Creating custom functions to streamline a series of operations involving tidyverse
functions.
One of the key skills in R programming involves creating custom functions to encapsulate complicated and repeated tasks or operations. Custom functions with clear and descriptive names enable us to write our R code in a concise and intuitive fashion.
The basics of defining a function in R are as follows:
- Use
function()
to define a new function - Write the function body consisting of R expressions to be evaluated
- Assign the resulting function to a name to make it easier to use
The last step is optional, and we can create an anonymous function without a binding. In practice, creating a new function looks like the following:
# single-line function body
add_one <- function(x) x + 1
# multi-line function body
add_one <- function(x) {
y <- x + 1
y
}
Using well-defined (pun intended!) R functions with carefully chosen names, we can organize our code in a way that the code as a whole clearly and succinctly expresses our intent.
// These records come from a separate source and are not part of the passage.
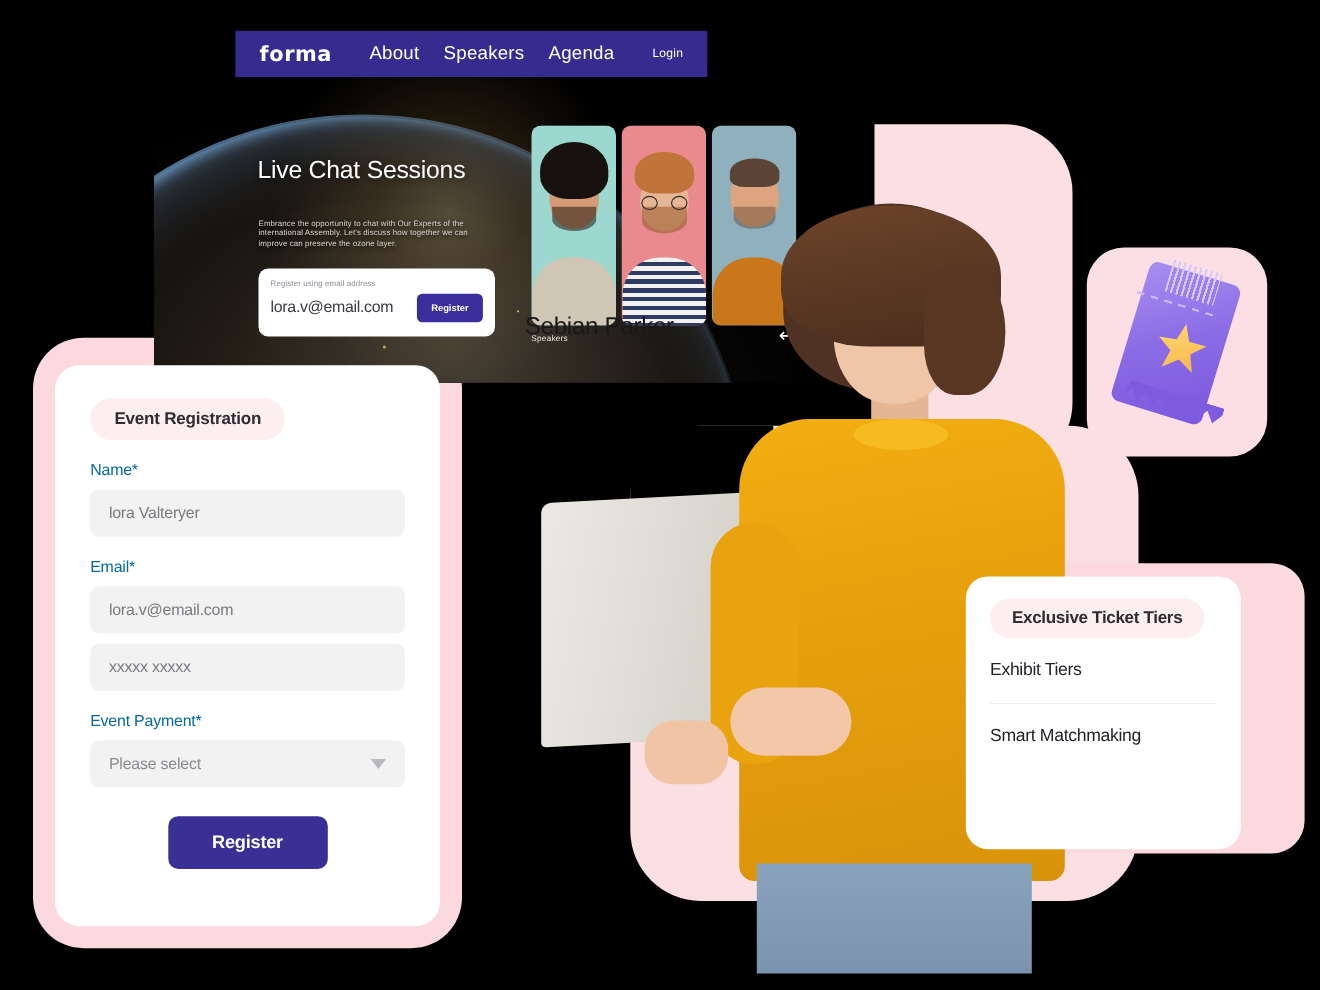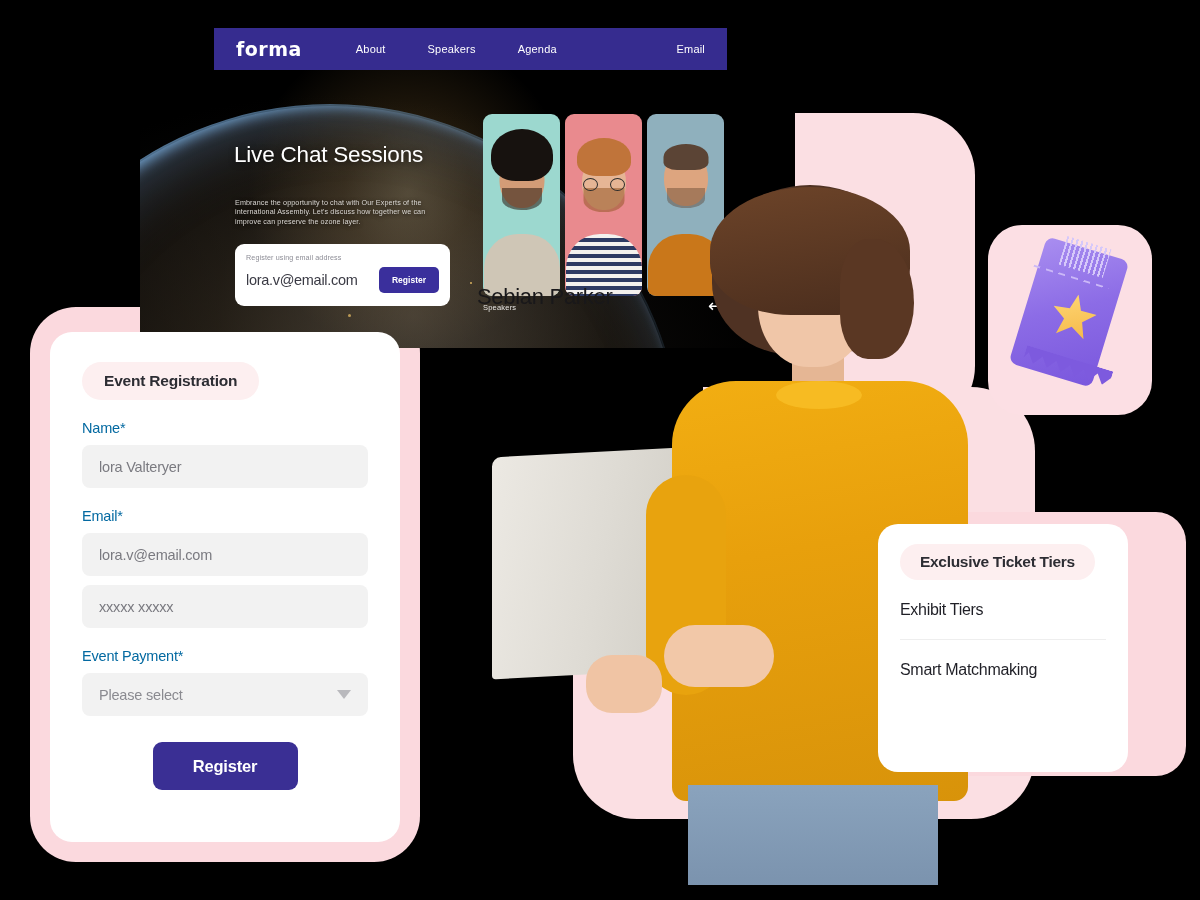--- a/index.html
+++ b/index.html
@@ -45,7 +45,7 @@
   
   #navbar {
     position: absolute; left: 214px; top: 28px;
-    width: 513px; height: 42px;
+    width: 429px; height: 42px;
     background: #362c8f;
     display: flex; align-items: center;
     padding: 0 22px;

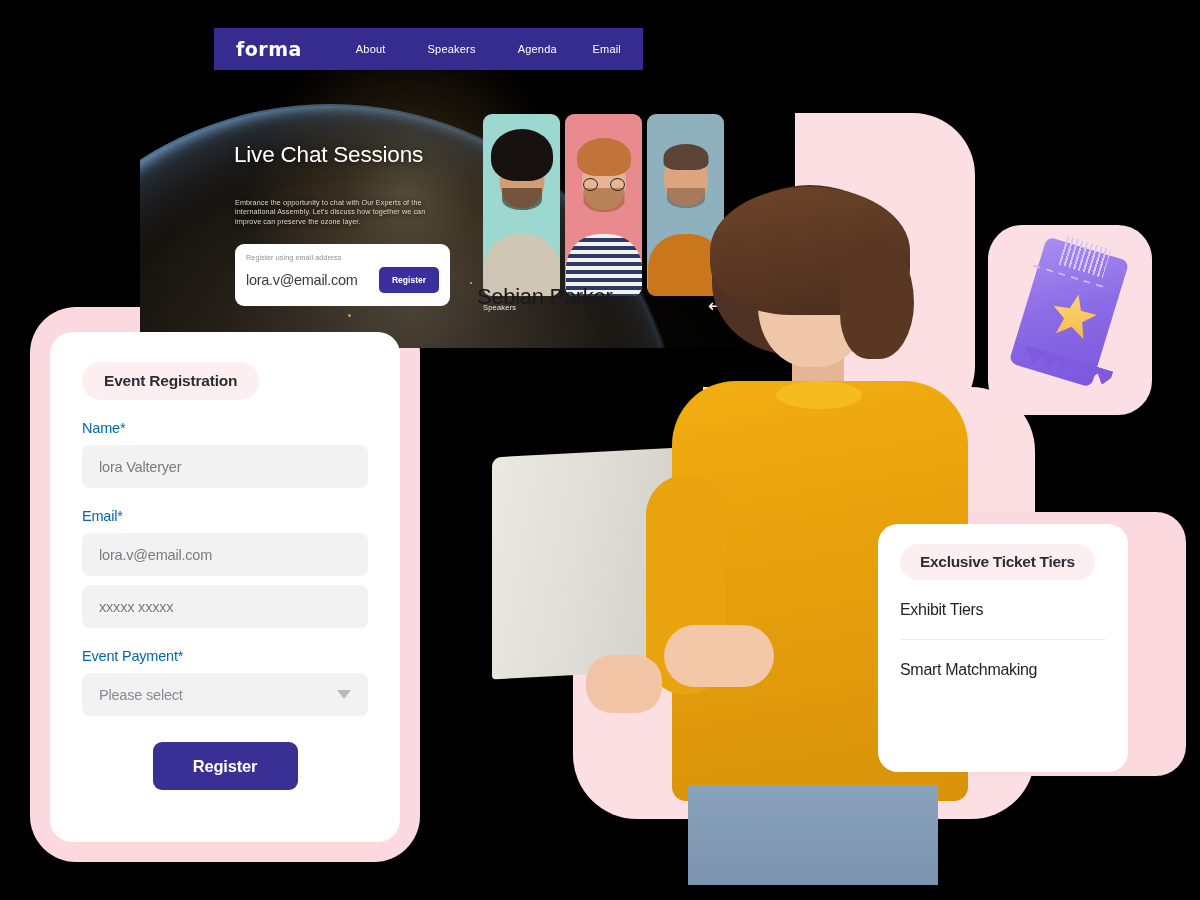--- a/index.html
+++ b/index.html
@@ -56,8 +56,8 @@
     font-family: "DejaVu Sans", sans-serif;
   }
   .nav-link {
-    color: #ffffff; font-size: 11px; margin-right: 22px;
-    letter-spacing: 0.2px; cursor: pointer; margin-left: 20px;
+    color: #ffffff; font-size: 17px; margin-right: 22px;
+    letter-spacing: 0.2px; cursor: pointer;
   }
   #login-link {
     color: #ffffff; font-size: 11px; margin-left: auto;

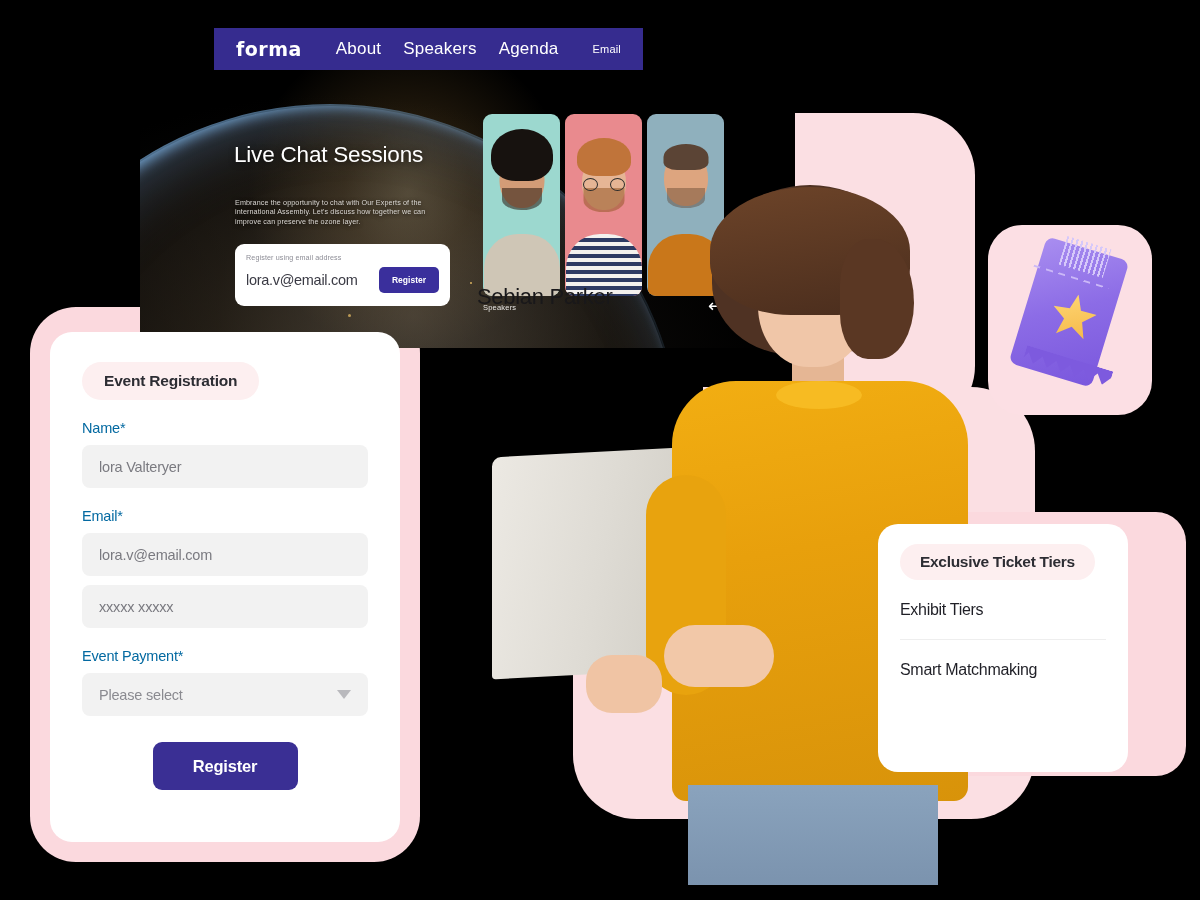--- a/index.html
+++ b/index.html
@@ -429,7 +429,7 @@
     <span class="nav-link">About</span>
     <span class="nav-link">Speakers</span>
     <span class="nav-link">Agenda</span>
-    <span id="login-link">Email</span>
+    <span id="login-link">Login</span>
   </div>
 
   <div id="laptop">

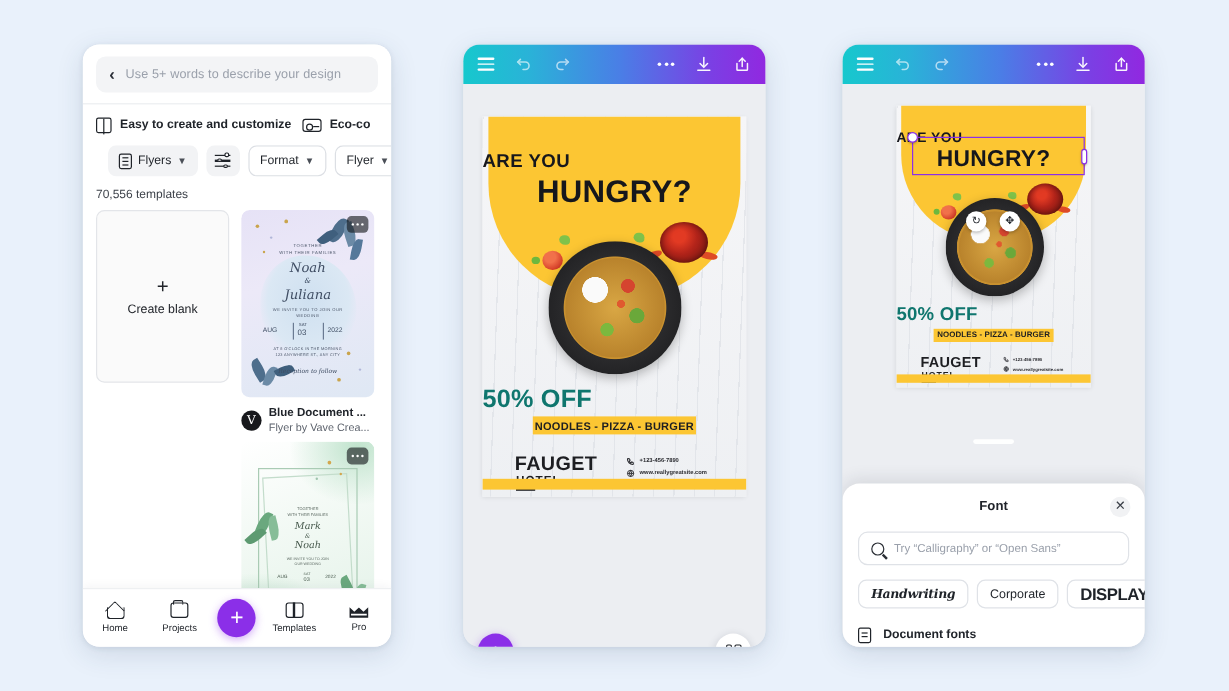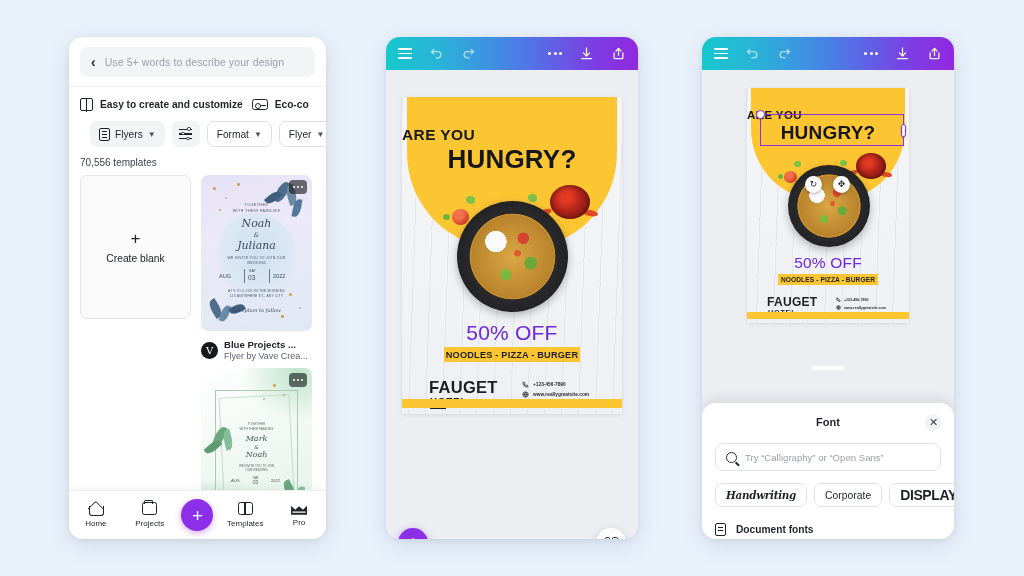--- a/index.html
+++ b/index.html
@@ -177,7 +177,7 @@
      box-shadow:inset 0 0 6px rgba(0,0,0,.5);}
   .veg{position:absolute;border-radius:50%;}
   .chili{position:absolute;background:#de4a26;border-radius:60% 40% 55% 45%;}
-  .offtxt{position:absolute;left:0;right:0;text-align:center;font-weight:400;color:#6d28d9;}
+  .offtxt{position:absolute;left:0;right:0;font-weight:700;color:#0f766e;}
   .offbadge{position:absolute;background:#fcc633;display:flex;align-items:center;justify-content:center;
      font-weight:700;color:#1d1e22;}
   .brand{position:absolute;font-weight:800;color:#1d1e22;letter-spacing:.3px;}

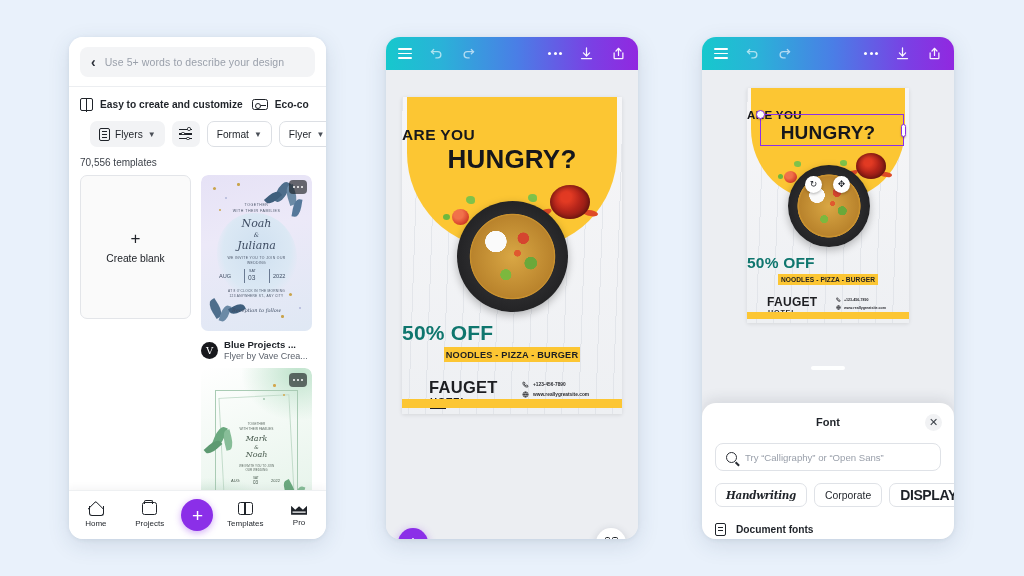--- a/index.html
+++ b/index.html
@@ -333,7 +333,7 @@
           <div class="tmpl-meta">
             <div class="avatar">V</div>
             <div style="min-width:0;">
-              <div class="tmpl-name">Blue Projects ...</div>
+              <div class="tmpl-name">Blue Document ...</div>
               <div class="tmpl-sub">Flyer by Vave Crea...</div>
             </div>
           </div>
When we are working with tabular data, we are likely using dplyr
, a popular R package for intuitive data manipulation, perhaps along with other tidyverse
packages. Also, if we are working with dplyr
(and tidyverse
in general), we are likely using the magrittr
/dplyr
pipe operator, %>%
, to chain a series of operations we want to apply to our data object in order to make the whole process easier to follow along and reason about.
Embracing the word of wisdom we found just a section above ("use functions to organize your code"), we would like to wrap a certain routine into an R function, which might look like this:
# create a data frame to play with
df <- data.frame(x = c(1, NA, 3, 4), y = 5:8)
df
#> x y
#> 1 1 5
#> 2 NA 6
#> 3 3 7
#> 4 4 8
# install.packages("dplyr")
library(dplyr)
apply_routine <- function(df) {
df %>%
filter(!is.na(x)) %>%
mutate(z = x + y) %>%
select(x, z)
}
That is a perfectly reasonable choice. However, if the function 1) takes only a single art and 2) consists solely of a series of operations on it, then there is an alternative syntax to encapsulate such a "pipeline" via "functional sequence". For example, the same series of operations in apply_routine()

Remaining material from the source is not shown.